The history of the Yedivar (Chinese: 嚈噠, 乙咥, 厭帶夷栗陀; Bactrian: ηβοδαλο), a Xunı tribe that originally inhabited the southern side of the Altay Mountains prior to the 5th century C.E. From the 5th to 8th century C.E., they inhabited Central Asia, ruling for a time as its Yabğus.

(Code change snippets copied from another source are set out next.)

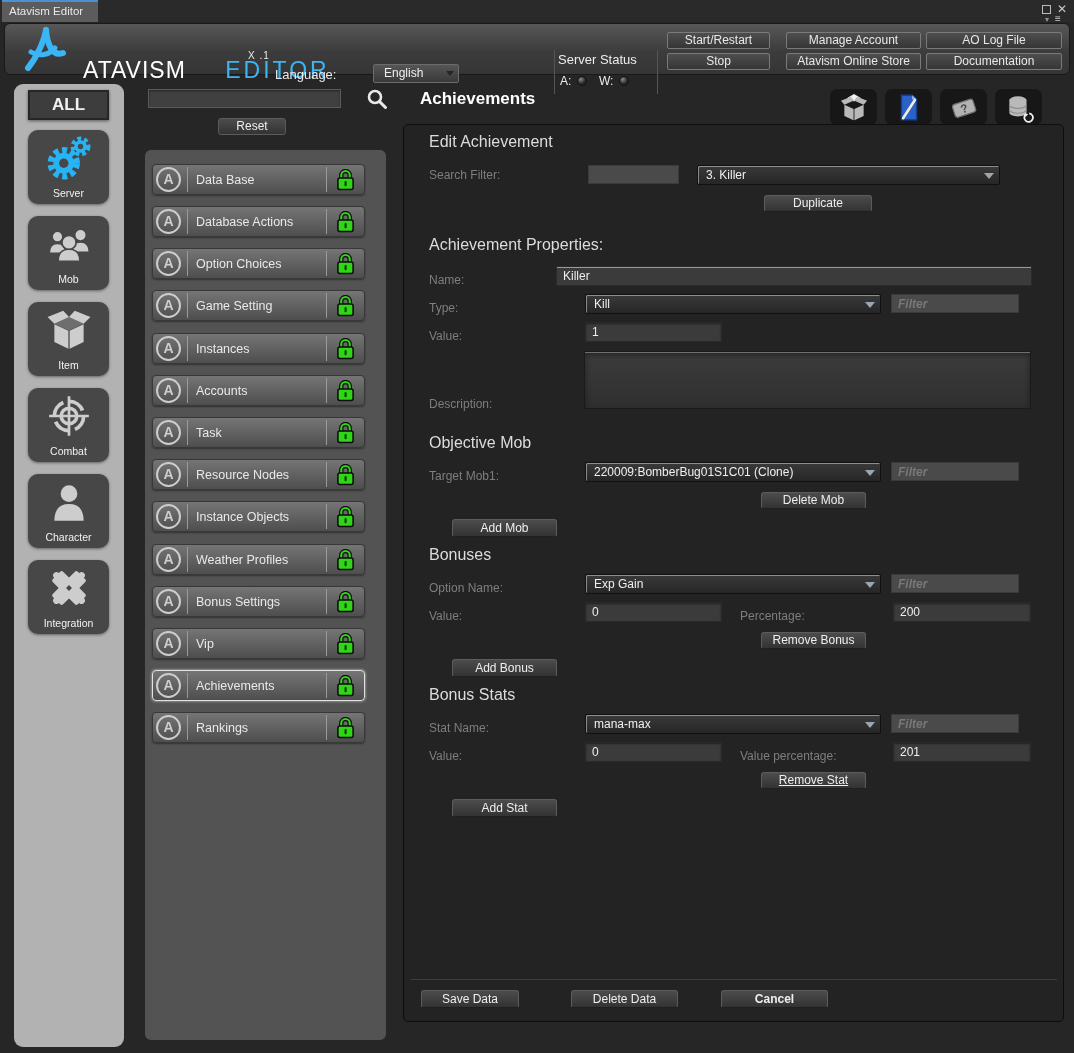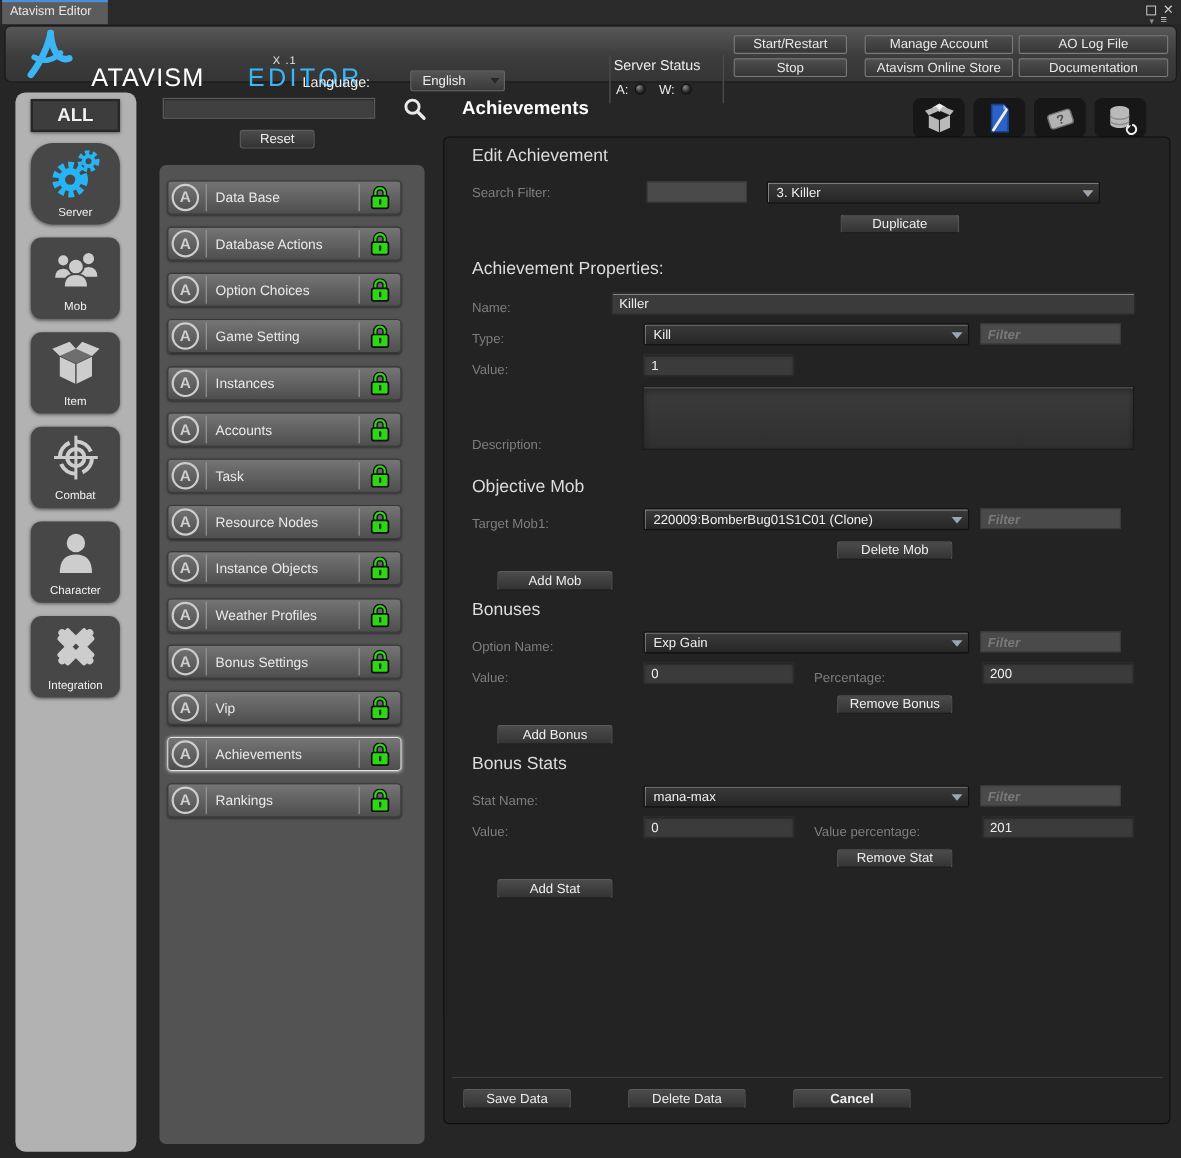--- a/index.html
+++ b/index.html
@@ -135,21 +135,21 @@
     <div class="hbtn" style="left:662px;top:29px;width:103px;">Stop</div>
     <div class="hbtn" style="left:781px;top:8px;width:135px;">Manage Account</div>
     <div class="hbtn" style="left:781px;top:29px;width:135px;">Atavism Online Store</div>
     <div class="hbtn" style="left:921px;top:8px;width:136px;">AO Log File</div>
     <div class="hbtn" style="left:921px;top:29px;width:136px;">Documentation</div>
   </div>
 
   <div id="sidebar"></div>
   <div id="allbtn">ALL</div>
 
-  <div class="tile" style="top:130px;border-radius:20px;">
+  <div class="tile" style="top:130px;">
     <svg width="46" height="46" viewBox="0 0 44 44">
       <circle cx="17" cy="27" r="12" fill="none" stroke="#27b4f5" stroke-width="7" stroke-dasharray="4.6 3.2"></circle>
       <circle cx="17" cy="27" r="10" fill="#27b4f5"></circle>
         <circle cx="17" cy="27" r="4.5" fill="#474747"></circle>
       <circle cx="33" cy="11" r="7" fill="none" stroke="#27b4f5" stroke-width="5" stroke-dasharray="3.4 2.6"></circle>
       <circle cx="33" cy="11" r="6" fill="#27b4f5"></circle>
         <circle cx="33" cy="11" r="2.6" fill="#474747"></circle>
     </svg>
     <span class="tlabel">Server</span>
   </div>
@@ -429,21 +429,21 @@
   <div class="fbtn" style="left:452px;top:659px;width:105px;height:18px;line-height:16px;">Add Bonus</div>
 
   <div class="h2" style="left:429px;top:686px;">Bonus Stats</div>
   <span class="flabel" style="left:429px;top:721px;">Stat Name:</span>
   <div class="drop" style="left:585px;top:714px;width:296px;height:20px;"><span>mana-max</span><span class="arr"></span></div>
   <input class="flt" style="left: 891px; top: 714px; width: 128px; height: 19px;" placeholder="Filter">
   <span class="flabel" style="left:429px;top:749px;">Value:</span>
   <input class="inp" style="left: 585px; top: 742px; width: 137px; height: 20px;" value="0">
   <span class="flabel" style="left:740px;top:749px;">Value percentage:</span>
   <input class="inp" style="left: 893px; top: 742px; width: 138px; height: 20px;" value="201">
-  <div class="fbtn" style="left:761px;top:772px;width:105px;height:17px;line-height:15px;">Remove Stat</div>
+  <div class="fbtn" style="left:761px;top:772px;width:105px;height:17px;line-height:15px;text-decoration:underline;">Remove Stat</div>
   <div class="fbtn" style="left:452px;top:799px;width:105px;height:18px;line-height:16px;">Add Stat</div>
 
   <div id="footline"></div>
   <div class="fbtn" style="left:421px;top:990px;width:98px;height:18px;line-height:16px;">Save Data</div>
   <div class="fbtn" style="left:571px;top:990px;width:107px;height:18px;line-height:16px;">Delete Data</div>
   <div class="fbtn" style="left:721px;top:990px;width:107px;height:18px;line-height:16px;font-weight:bold;">Cancel</div>
 
 </div>
 
 </body></html>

The Yedivar, or Hephthalites, were one of the many Turkic tribes that took up the tribal name of Avar, a powerful Mongolic tribe in Inner-Asia. They were simultaneously, perhaps originally, known as the "White Huns." The name Hephthalite comes from Middle Persian *haft āl "the seven Al," with *āl being a corruption of ār < avar. It is ultimately a translation of Turkic Yedivar < Yedi Avar "seven Avars." Some of the Chinese transcriptions of their name appear to preserve the original Turkic:
― 乙咥 LH *ʔi-det MC *ʔjet-diet - The Book of Sui 84
― 嚈噠 LH *ʔen-tʰɑp MC *ʔien-tʰâp - The Book of Zhou 50
― 囐噠 LH *dzət-tʰɑp MC *dzət-tʰâp - The Book of Zhou 50
― 厭帶夷栗陀 LH *ʔiam-tɑs-ji-lit-dɑi MC *ʔjiäm-tâi-ji-ljet-dâ - The History of the South 79
The Book of Wei records that the Yedivar were a division of the Tägäräk, residing beyond the wall, south of the Altay Mountains (金山) and to the west of Qotan (于闐). The Book of Sui also lists them as a division of the Tägäräk, recording them west of Yi-wu (伊吾) and north of Arşi (焉耆), on the side of Aqtağ Mountain (白山), near the Avars (烏讙) and Savars (蘇婆).

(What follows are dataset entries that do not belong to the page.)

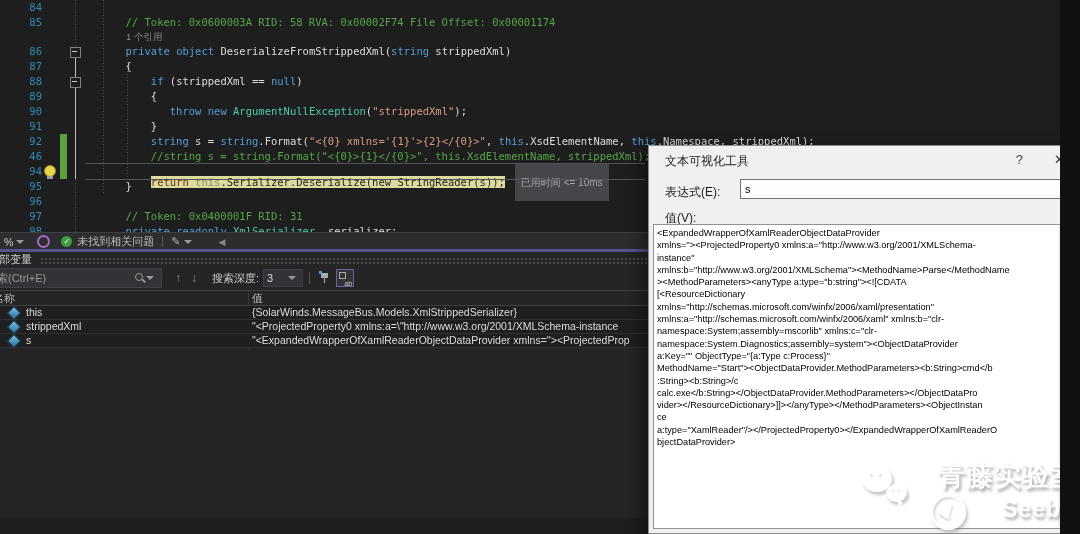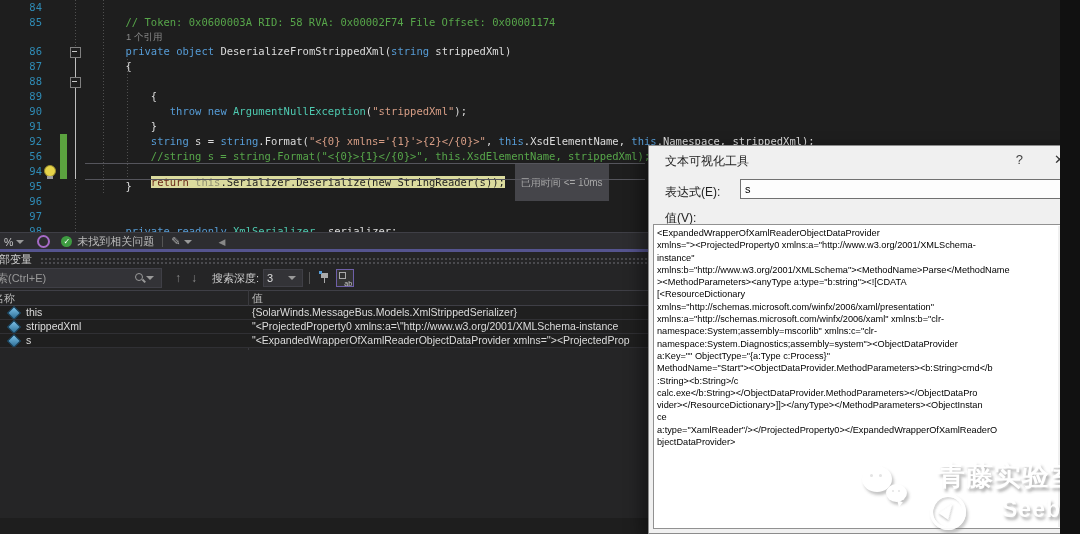--- a/index.html
+++ b/index.html
@@ -145,30 +145,30 @@
     <div class="guide" id="guide1"></div>
     <div class="guide" id="guide2"></div>
     <div class="guide" id="guide3"></div>
     <div id="blockline"></div>
     <div>
         <div class="code-line"><span class="ln">84</span><span class="code"></span></div>
         <div class="code-line"><span class="ln">85</span><span class="code">           <span class="cm">// Token: 0x0600003A RID: 58 RVA: 0x00002F74 File Offset: 0x00001174</span></span></div>
         <div class="code-line codelens"><span class="ln"></span><span class="code">1 个引用</span></div>
         <div class="code-line"><span class="ln">86</span><span class="code">           <span class="kw">private</span><span class="pl"> </span><span class="kw">object</span><span class="pl"> DeserializeFromStrippedXml(</span><span class="kw">string</span><span class="pl"> strippedXml)</span></span></div>
         <div class="code-line"><span class="ln">87</span><span class="code">           <span class="pl">{</span></span></div>
-        <div class="code-line"><span class="ln">88</span></div>
+        <div class="code-line"><span class="ln">88</span><span class="code">               <span class="kw">if</span><span class="pl"> (strippedXml == </span><span class="kw">null</span><span class="pl">)</span></span></div>
         <div class="code-line"><span class="ln">89</span><span class="code">               <span class="pl">{</span></span></div>
         <div class="code-line"><span class="ln">90</span><span class="code">                  <span class="kw">throw</span><span class="pl"> </span><span class="kw">new</span><span class="pl"> </span><span class="ty">ArgumentNullException</span><span class="pl">(</span><span class="st">"strippedXml"</span><span class="pl">);</span></span></div>
         <div class="code-line"><span class="ln">91</span><span class="code">               <span class="pl">}</span></span></div>
         <div class="code-line"><span class="ln">92</span><span class="code">               <span class="kw">string</span><span class="pl"> s = </span><span class="kw">string</span><span class="pl">.Format(</span><span class="st">"&lt;{0} xmlns='{1}'&gt;{2}&lt;/{0}&gt;"</span><span class="pl">, </span><span class="kw">this</span><span class="pl">.XsdElementName, </span><span class="kw">this</span><span class="pl">.Namespace, strippedXml);</span></span></div>
-        <div class="code-line"><span class="ln">56</span><span class="code">               <span class="cm">//string s = string.Format("&lt;{0}&gt;{1}&lt;/{0}&gt;", this.XsdElementName, strippedXml);</span></span></div>
+        <div class="code-line"><span class="ln">46</span><span class="code">               <span class="cm">//string s = string.Format("&lt;{0}&gt;{1}&lt;/{0}&gt;", this.XsdElementName, strippedXml);</span></span></div>
         <div class="code-line exec"><span class="ln">94</span><span class="code">               <span class="hl"><span class="hret">return</span><span class="hthis"> this</span><span class="hpl">.Serializer.Deserialize(new StringReader(s));</span></span><span class="perf">已用时间 &lt;= 10ms</span></span></div>
         <div class="code-line"><span class="ln">95</span><span class="code">           <span class="pl">}</span></span></div>
         <div class="code-line"><span class="ln">96</span><span class="code"></span></div>
-        <div class="code-line"><span class="ln">97</span></div>
+        <div class="code-line"><span class="ln">97</span><span class="code">           <span class="cm">// Token: 0x0400001F RID: 31</span></span></div>
         <div class="code-line"><span class="ln">98</span><span class="code">           <span class="kw">private</span><span class="pl"> </span><span class="kw">readonly</span><span class="pl"> </span><span class="ty">XmlSerializer</span><span class="pl"> _serializer;</span></span></div>
       </div>
     <div class="foldbox" id="fold86"></div>
     <div class="foldbox" id="fold88"></div>
     <div id="changebar"></div>
     <div id="bulb"></div>
   </div>
 
   <div id="edbar">
     <div id="zoombox">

Like most of the Turkic tribes under the Tägäräk, the Book of Wei records that their customs were similar to those of the Kök Türük (突厥). Like the Xuŋa and Kök Türük, they were described as migrating in search of water and grass, furnishing their dwellings with felt, moving to cooler lands during the summer, and moving in search of warmer lands during the winter. Their early marital customs decreed that each wife would be given land, two to three hundred Li apart from one another, to govern in the name of their husband and king. Their king was said to visit these territories once a month; however, he would not do so during the third month of winter.
Keeping to early Hunnic tradition, the position of king was not necessarily passed on to the child. Rather, both the child and the younger brother were eligible to rule upon the death of the king. Oddly, they were said to have no carts or carriages, but many camels and horses. Also in accordance with early Hunnic tradition, they practiced a legal system that dealt heavy, often brutal, punishments. Regardless of how much of something was stolen, the punishment was always decapitation at the waist. Moreover, it was said that stealing one put you in debt for ten.
As for their funerary customs, the rich were buried in a pile of stones, while the poor were required to dig and bury their dead. Their dead carried many things with them, that were all placed in their tomb. It is recorded that their people were fierce and brave, being capable warriors in an army.